Doc Corner: Tribeca Film Festival x4

By Glenn Dunks

The Tribeca Film Festival is sadly a no-go for 2020, but the teams behind some of the festival’s documentary selections have made their films available for press so we’re going to take a look at a few and hope that one day they make their way to screens for you in the future.
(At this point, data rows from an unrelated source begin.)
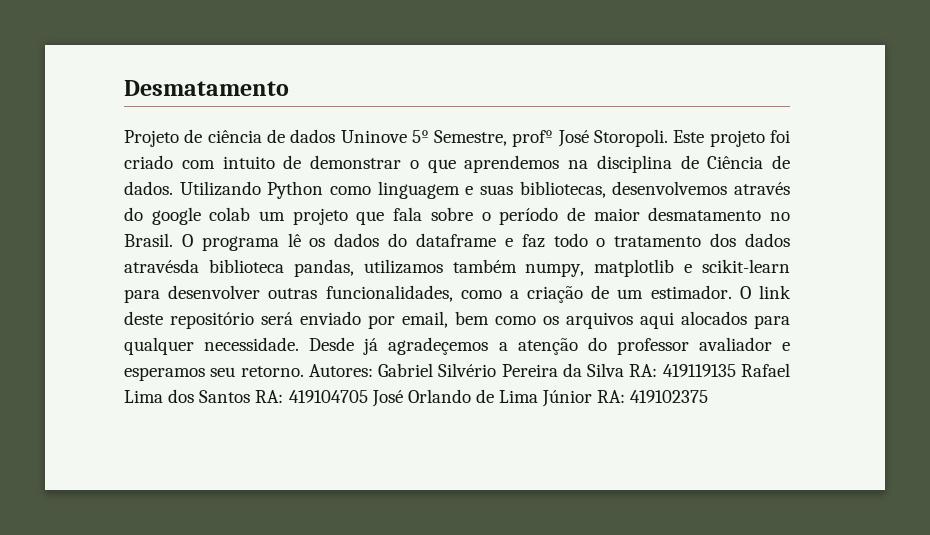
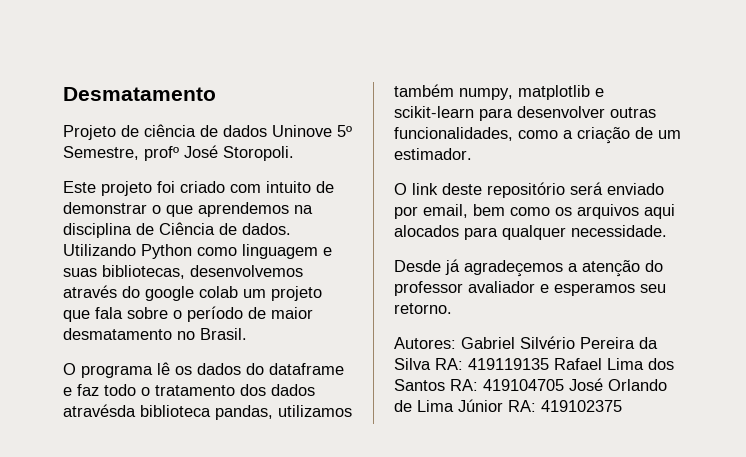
(669, 138) none -> (294, 153) //
(173, 240) none -> (247, 334) //
(732, 292) none -> (472, 154) //
(300, 344) none -> (667, 231) //
(304, 371) none -> (452, 308) //

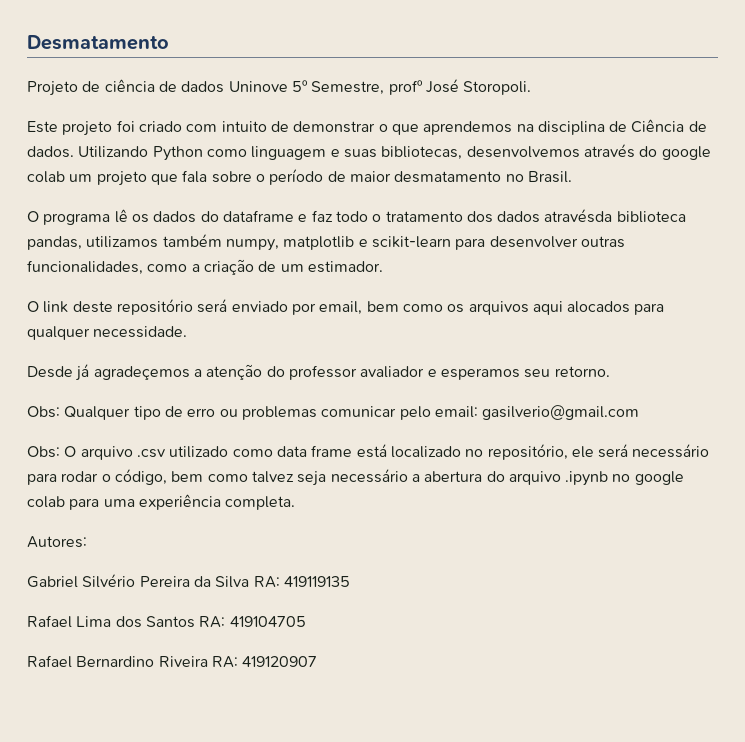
(452, 308) none -> [27,405,640,420] [27,444,710,460] [27,469,684,486] [27,494,296,510] // Obs: Qualquer tipo de erro ou problemas comunicar pelo email: gasilverio@gmail.com // Obs: O arquivo .csv utilizado como data frame está localizado no repositório, ele será necessário para rodar o código, bem como talvez seja necessário a abertura do arquivo .ipynb no google colab para uma experiência completa.
(456, 343) none -> (87, 542) //
(549, 364) none -> (350, 581) //
[569,378,667,391] [394,399,622,412] José Orlando de Lima Júnior RA: 419102375 -> [27,655,318,668] // Rafael Bernardino Riveira RA: 419120907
Let us start with a delight of a drag kiki in P.S. Burn This Letter Please, tracing an underground circuit of drag queens, female impersonators and gender illusionists in 1950s pre-Stonewall New York City. Prompted by the discovery of a box of letters all addressed to a mysterious man named Reno -- I won’t spoil the fun, but the recipient has ties to Michelle Pfeiffer! -- who kept them secret, and in doing so has kept alive a part of queer history that is too fabulous to stay hidden away. Through these letters and interviews with some of the surviving queens, directors Jennifer Tiexiera (an excellent editor of works such as Dragonslayer, one of my top documentaries of the decade, and 17 Blocks) and Michael Seligman (a producer on RuPaul’s Drag Race) untangle the insignificant dramas and life-changing moments of Daphne, Adrian, Claudia, Rita George and the rest of the gang.

Before Paris is Burning and even before The QueenP.S. Burn This Letter Please offers insight where there has historically been so little. As one talking head explains, this is real gay history in black and white.